Início de ano sempre nos leva a refletir sobre nossas vidas. Comigo não seria diferente, e ao analisar minha situação atual, me senti como um folha sendo levada pelo vento. Sem direção, sem rumo.
Embora eu esteja vivendo um momento de mudanças e conquistas difíceis, não fiquei muito confortável ao perceber que não possuo nada palpável no que diz respeito ao meu amanhã. Explico: tenho o sonho de fazer medicina, mas ainda não ingressei em nenhuma faculdade. Estou louca para ter meu próprio dinheiro, mas não sei se conseguiria conciliar estudos e trabalho agora. Completei 18 anos, quero aproveitar a minha maioridade, mas de maneira que não afete minha preparação para o vestibular. Em alguns momentos concluo que quero ser de todos, mas logo penso em ser de um só. Desejo estar em New York, Vancouver, Londres, Paris, Veneza, Madri, Tokio, Berlim.. mas logo lembro-me de meus amigos e familiares e sinto meu peito apertar, só por pensar em deixá-los. Enfim, o que posso afirmar? Nada.
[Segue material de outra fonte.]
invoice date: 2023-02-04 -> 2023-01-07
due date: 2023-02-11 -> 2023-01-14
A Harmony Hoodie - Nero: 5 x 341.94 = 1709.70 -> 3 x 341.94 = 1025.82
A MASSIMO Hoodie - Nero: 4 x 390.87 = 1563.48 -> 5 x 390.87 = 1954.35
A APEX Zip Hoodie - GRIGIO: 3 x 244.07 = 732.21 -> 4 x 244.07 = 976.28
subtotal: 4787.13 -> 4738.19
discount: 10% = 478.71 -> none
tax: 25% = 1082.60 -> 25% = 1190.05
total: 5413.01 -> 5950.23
Não tenho nenhuma certeza. Consigo ser fogo e água, ao mesmo tempo. Minha vida parece tão vazia quanto cheia. Não sei o que pensar, não sei o que esperar. Tenho sentimentos confusos dentro de mim, alguns chegam a me assustar. Tenho sonhos, muitos. Mas sonhos são sonhos, o vento traz, o vento leva.. assim como minha vida, que o vento vem levando por caminhos que desconheço. Só me resta confiar nesse vento que controla meu destino, que penso ser, na verdade, um furacão.